For over twenty years, Ken Lum has concerned himself with issues of identity in an exchange economy of increasingly global dimensions. The subject of identity as a difficult to define yet genuinely felt problem has been treated by Lum across various Appadurai-type configurations or "-scapes", primarily domestic, public and ethnoscapes.
From early Furniture-Sculptures to Language-Paintings, from Portrait-Logos to Photo-Mirrors, Lum's work has consistently expressed the political and personal eruptions that can emanate from the daily collisions between binary of the individual and the social, particularly as such eruptions traverse the symbols and surfaces of modernity.
In his new works on display at the Andrea Rosen Gallery, Lum explores the expressive potential inherent within the logic of the commercial sign when bifurcated into two temporally different halves, one half registering permanence relative to a second half that can be regularly "updated".
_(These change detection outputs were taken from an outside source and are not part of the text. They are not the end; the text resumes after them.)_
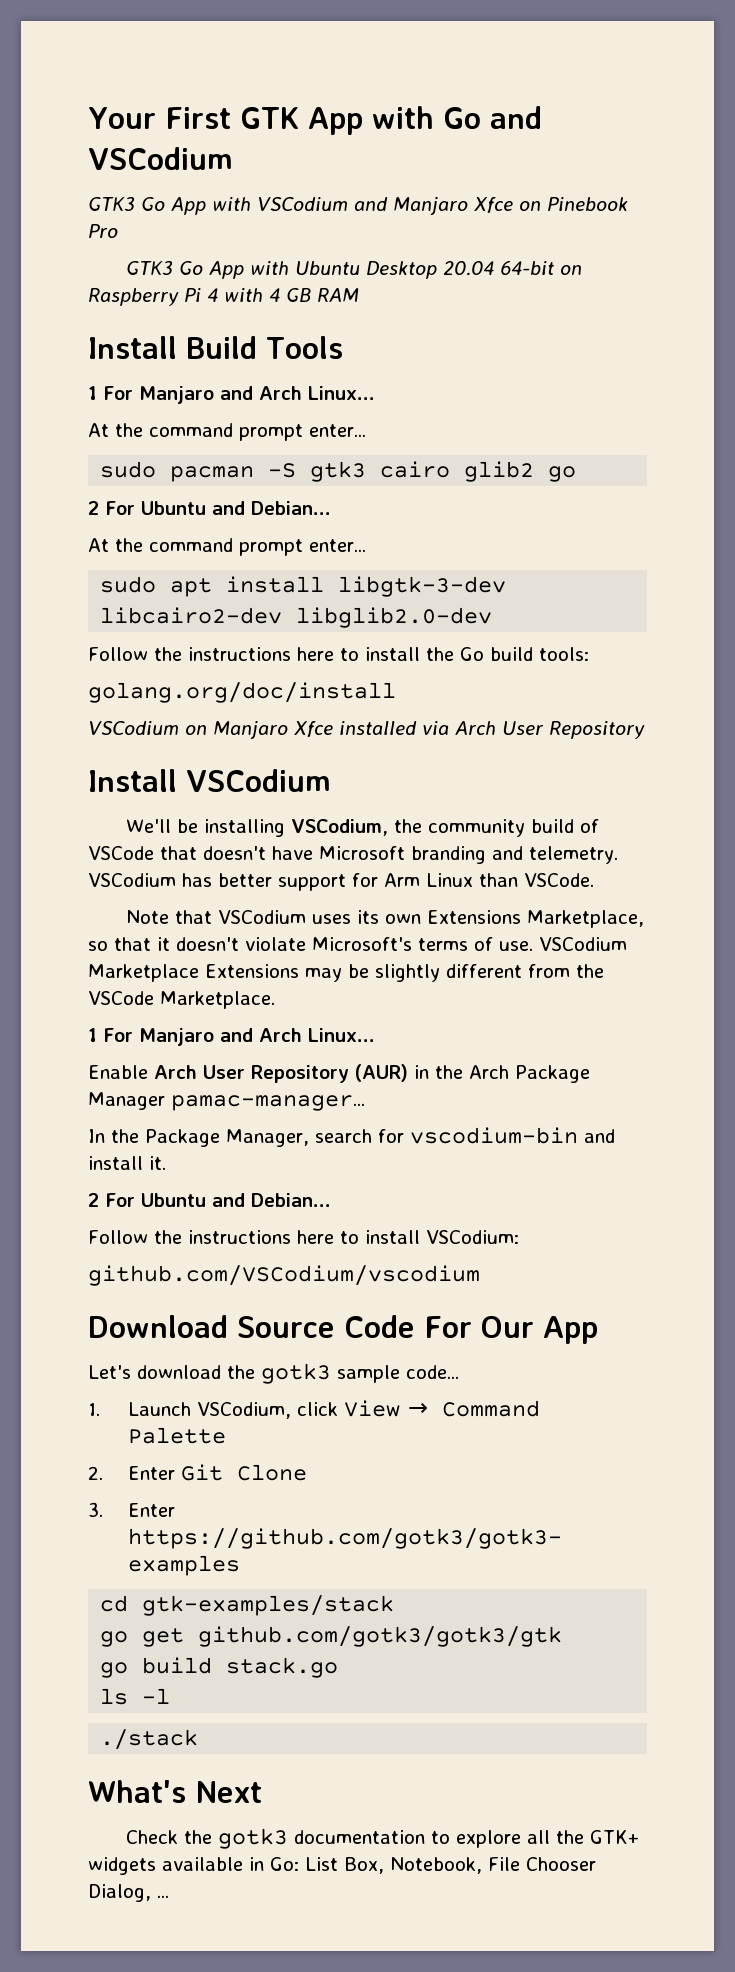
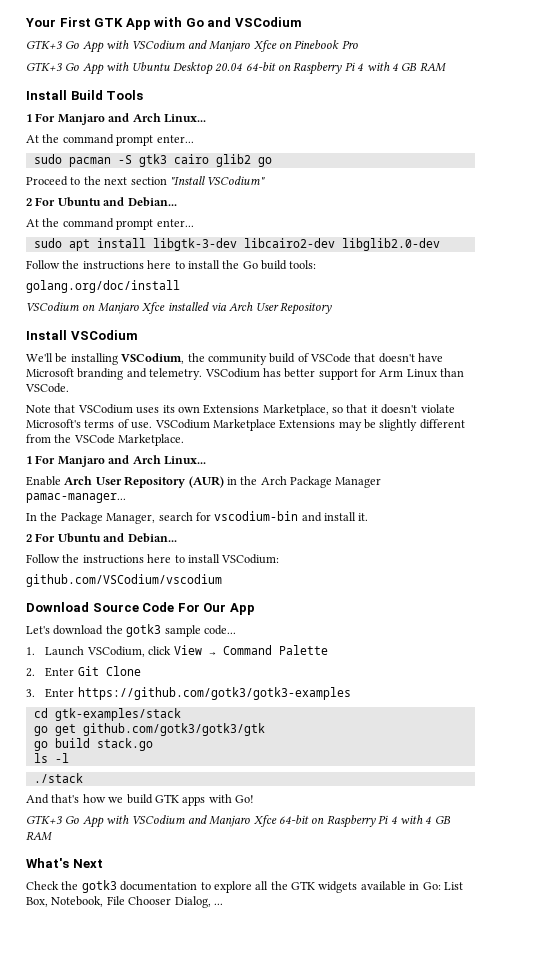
- GTK3 Go App with VSCodium and Manjaro Xfce on Pinebook Pro
+ GTK+3 Go App with VSCodium and Manjaro Xfce on Pinebook Pro
- GTK3 Go App with Ubuntu Desktop 20.04 64-bit on Raspberry Pi 4 with 4 GB RAM
+ GTK+3 Go App with Ubuntu Desktop 20.04 64-bit on Raspberry Pi 4 with 4 GB RAM
+ Proceed to the next section "Install VSCodium"
+ And that's how we build GTK apps with Go!
+ GTK+3 Go App with VSCodium and Manjaro Xfce 64-bit on Raspberry Pi 4 with 4 GB RAM
- Check the gotk3 documentation to explore all the GTK+ widgets available in Go: List Box, Notebook, File Chooser Dialog, ...
+ Check the gotk3 documentation to explore all the GTK widgets available in Go: List Box, Notebook, File Chooser Dialog, ...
Though absent of photography or any representation corresponding to the conventions of portraiture, these new works can and should be seen as portraitures, continuing a central occupation in the work of Lum since 1978. Here, the portraits are conveyed by the clues offered by the message presented in the sign, information such as occupation and quality of service is offered. The "permanent" half of the sign looks deliberately common, a product of clipart and sign shop nomenclature.
Lum is interested in several aspects of such signs, a) they retain some proximity to the idea of a subject--the proprietor of the shop, for example--in difference to signs for much larger or globally marketed companies; b) they are often clumsily and poorly designed thus opening up further their potentialities as dialectical images; and c) the "changeable" half of the sign offers the possibility of violent non-identity with the sign's more permanent half.
It should also be remarked that these new works are striated with emotionality from poignant sadness and political reflection to biting humor.